Die Feststellungen der belangten Behörde lassen demnach nicht erkennen, dass die Voraussetzungen für eine Verhängung bloß der Mindeststrafe vorlägen.

Die belangte Behörde hat demnach ihre Strafbemessung im Ergebnis mit inhaltlicher Rechtswidrigkeit belastet.

2.2.1. Auch das Absehen von der Verhängung einer Strafe gemäß § 21 Abs. 1 VStG (Spruchpunkte 1., 2., 11., 12., 13. und 14. des erstinstanzlichen Straferkenntnisses) wird von der belangten Behörde nur auf den Milderungsgrund der Unbescholtenheit der mitbeteiligten Partei gestützt.

2.2.2. Die Voraussetzungen für das Absehen von der Verhängung einer Strafe gemäß § 21 Abs. 1 VStG sind ein nur geringfügiges Verschulden und, dass die Folgen der Übertretung unbedeutend sind. Dass diese Voraussetzungen im Beschwerdefall gegeben sind, vermag der Verwaltungsgerichtshof auf der Basis der Bescheidfeststellungen vor dem Hintergrund der rechtlichen Überlegungen unter Pkt. 2.1. nicht zu erkennen.

2.3. Der angefochtene Bescheid war daher hinsichtlich der Strafaussprüche zu den Spruchpunkten 1., 2., 4., 6., 9., 10., 11., 12., 13. und 14. des erstinstanzlichen Straferkenntnisses gemäß § 42 Abs. 2 Z. 1 VwGG aufzuheben.

II.

Gemäß § 33a VwGG kann der Verwaltungsgerichtshof die Behandlung einer Beschwerde gegen einen Bescheid eines Unabhängigen Verwaltungssenates durch Beschluss ablehnen, wenn die Entscheidung nicht von der Lösung einer Rechtsfrage abhängt, der grundsätzliche Bedeutung zukommt, insbesondere weil sie von der Rechtsprechung des Verwaltungsgerichtshofes abweicht, eine solche Rechtsprechung fehlt oder die zu lösende Rechtsfrage in der bisherigen Rechtsprechung des Verwaltungsgerichtshofes nicht einheitlich beantwortet wird, in Verwaltungsstrafsachen außerdem nur dann, wenn eine Geldstrafe von höchstens EUR 750,-- verhängt wurde.

Mit dem im Instanzenzug ergangenen, angefochtenen Bescheid wurde die mitbeteiligte Partei zu den Spruchpunkten 3., 5., 7. und 8. des erstinstanzlichen Straferkenntnisses Verwaltungsübertretungen gemäß § 3 Abs. 1 iVm § 12 Abs. 1 Z. 1 KA-AZG schuldig erkannt und über sie Geldstrafen (zu Spruchpunkt 3. des erstinstanzlichen Straferkenntnisses von EUR 270,--, zu Spruchpunkt 5. von EUR 250,--, zu Spruchpunkt 7. von EUR 300,-- und zu Spruchpunkt 8. von EUR 350,--) verhängt.
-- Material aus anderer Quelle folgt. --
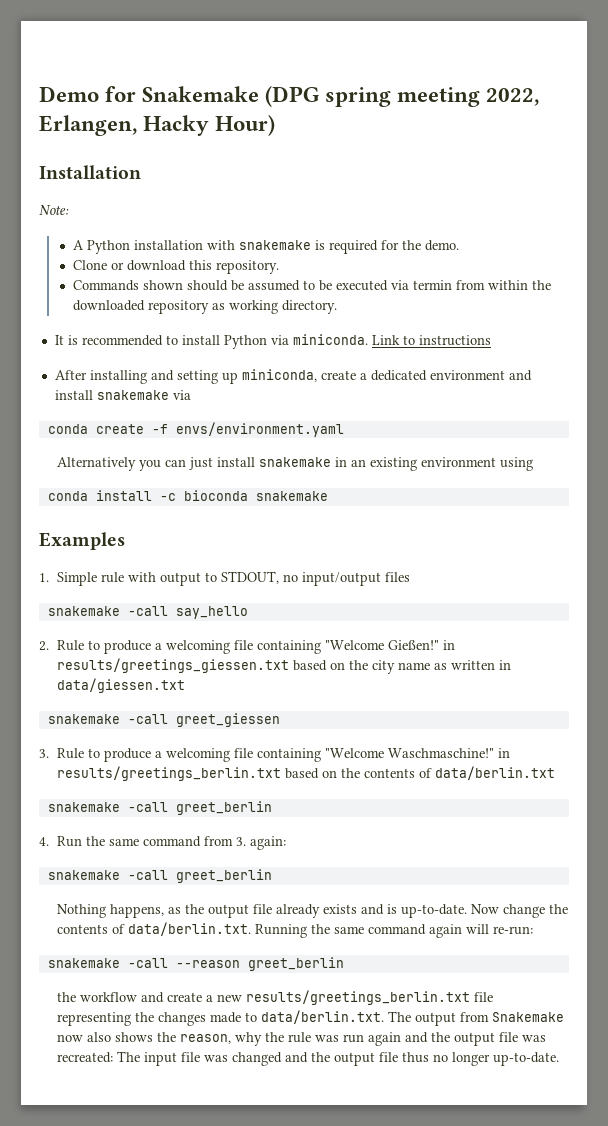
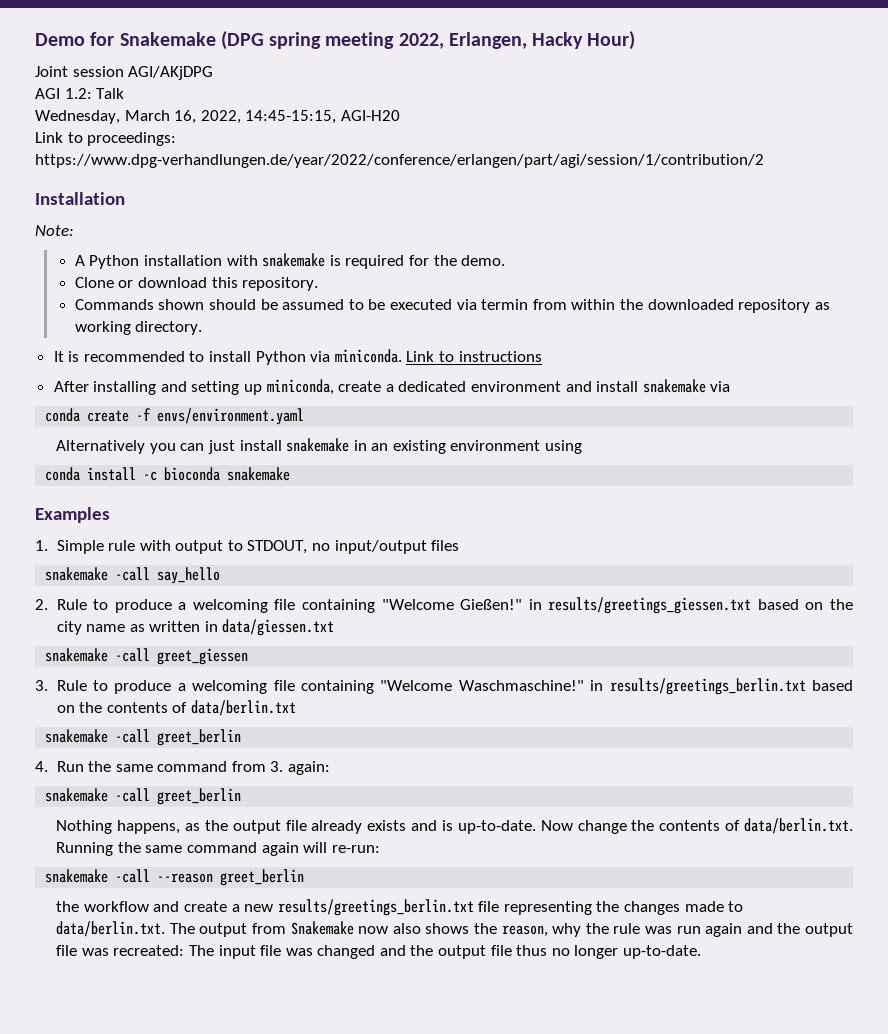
(276, 125) none -> [35,66,214,80] [35,88,125,99] [35,110,400,124] [35,132,177,146] [35,154,764,168] // Joint session AGI/AKjDPG // AGI 1.2: Talk // Wednesday, March 16, 2022, 14:45-15:15, AGI-H20 // Link to proceedings: https://www.dpg-verhandlungen.de/year/2022/conference/erlangen/part/agi/session/1/contribution/2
Das Beschwerdevorbringen zeigt nicht auf, dass die Entscheidung über die Beschwerde von der Lösung einer Rechtsfrage von grundsätzlicher Bedeutung im Sinn des § 33a VwGG abhängt. Der Beschwerdefall wirft im Übrigen auch sonst keine Rechtsfragen von grundsätzlicher Bedeutung auf.

Somit konnte in dem im Spruch genannten Umfang von der Ermächtigung gemäß § 33a VwGG Gebrauch gemacht werden und die Behandlung der Beschwerde abgelehnt werden.